Competitive Pressures Drive Pharma M&A Surge

The pharmaceutical sector faces increased pressure to innovate due to rising competition and patent expirations. Companies seek to diversify and strengthen their pipelines to maintain market positions. Competitors like Pfizer pursue similar oncology and biotechnology assets. Merck and Lilly's aggressive acquisition strategy outpaces Pfizer's recent moves, securing critical assets before competitors can act. Their willingness to pay premium prices reflects the urgency to fill portfolio gaps and gain a competitive edge.

WHAT TO WATCH

Regulatory and Competitive Risks in Pharma M&A

The Federal Trade Commission may scrutinize these acquisitions for antitrust concerns due to market consolidation.
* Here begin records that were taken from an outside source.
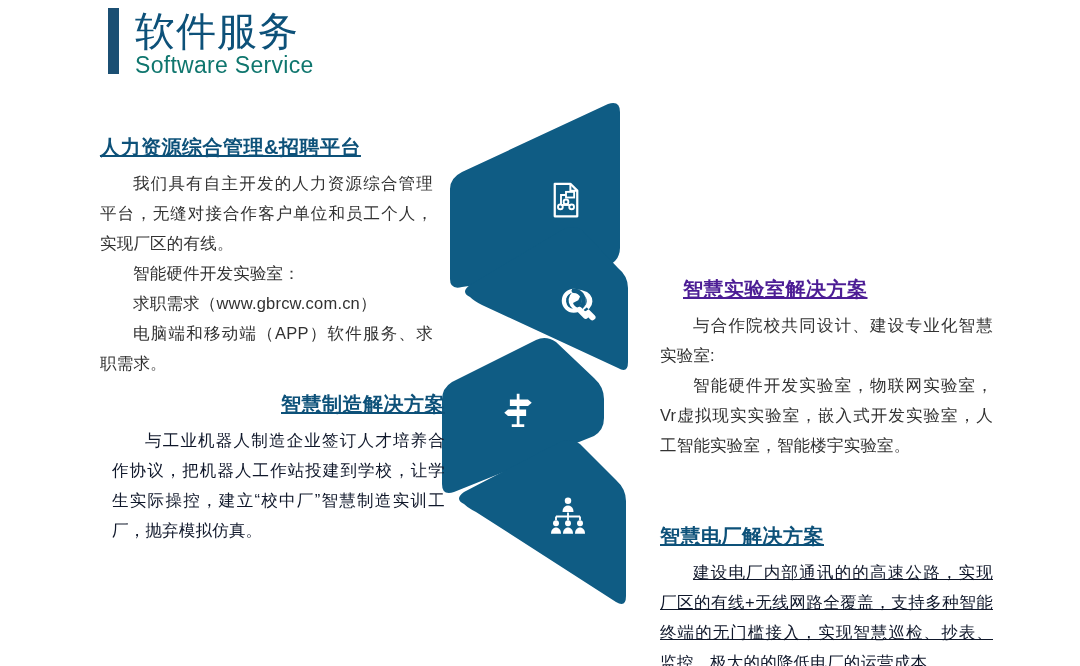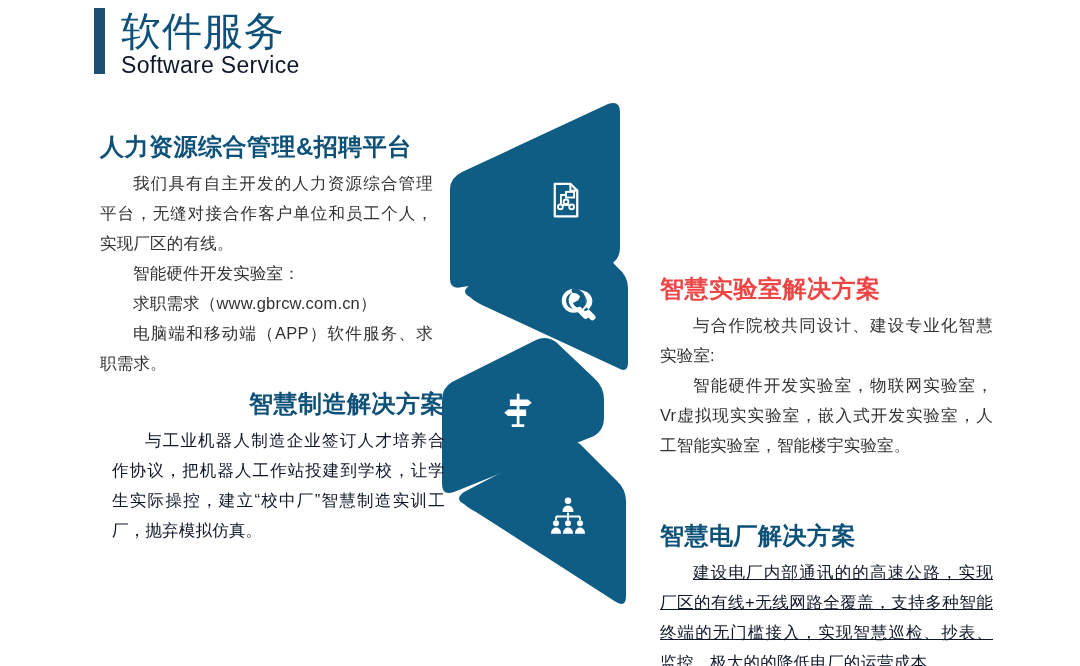"软件服务" .header { left: 94px -> 108px }
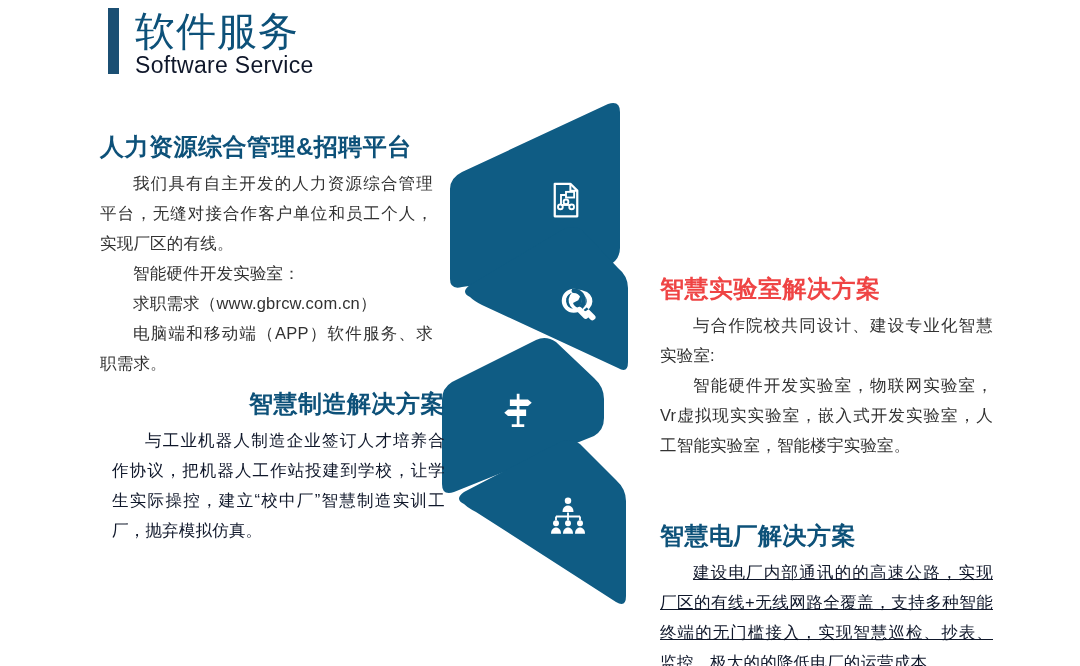"Software Service" div.header-title-en { color: #0f172a -> #0f766e }
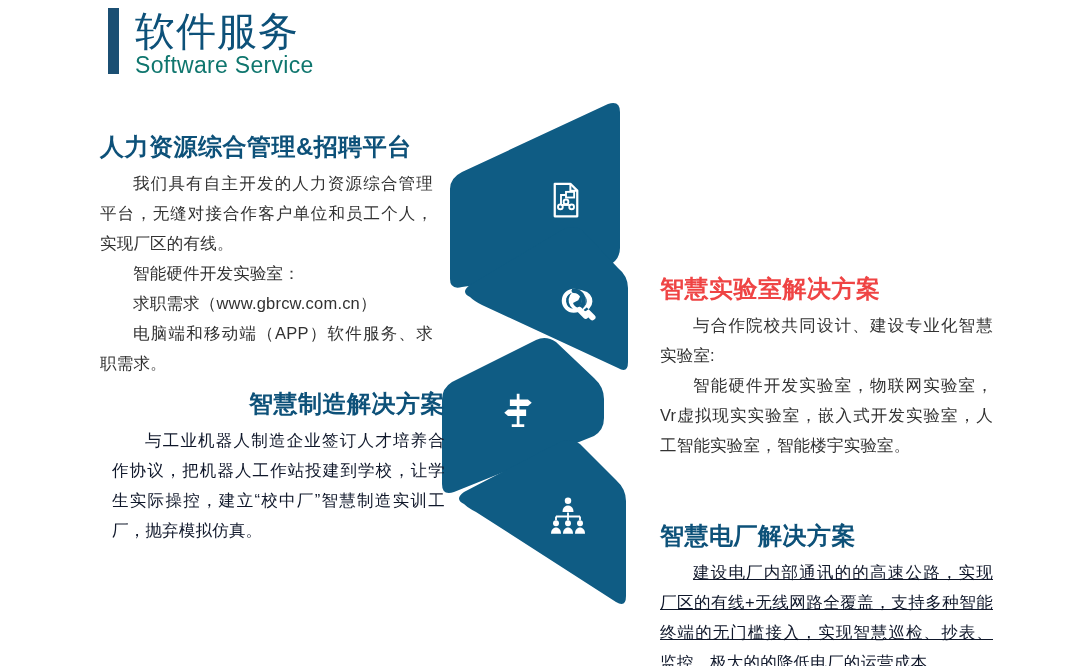"人力资源综合管理&招聘平台" .block-title { font-size: 24px -> 20px; text-decoration: none -> underline }
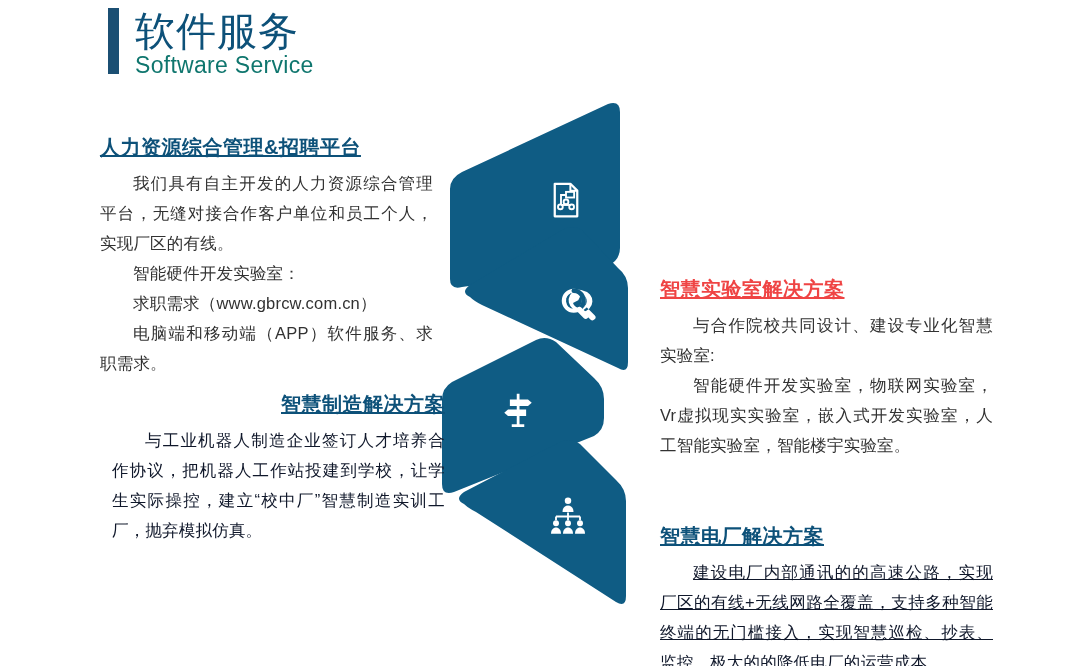"智慧实验室解决方案" div.block-title { color: #ef4444 -> #4c1d95; margin-left: none -> 23px }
Integration risks exist with Terns Pharma's chronic myeloid leukemia candidate, particularly in aligning research teams. Pfizer may respond with a counter-acquisition or strategic partnership to regain competitive ground. Monitor the pipeline progress of acquired assets in Merck and Lilly's Q3 earnings reports.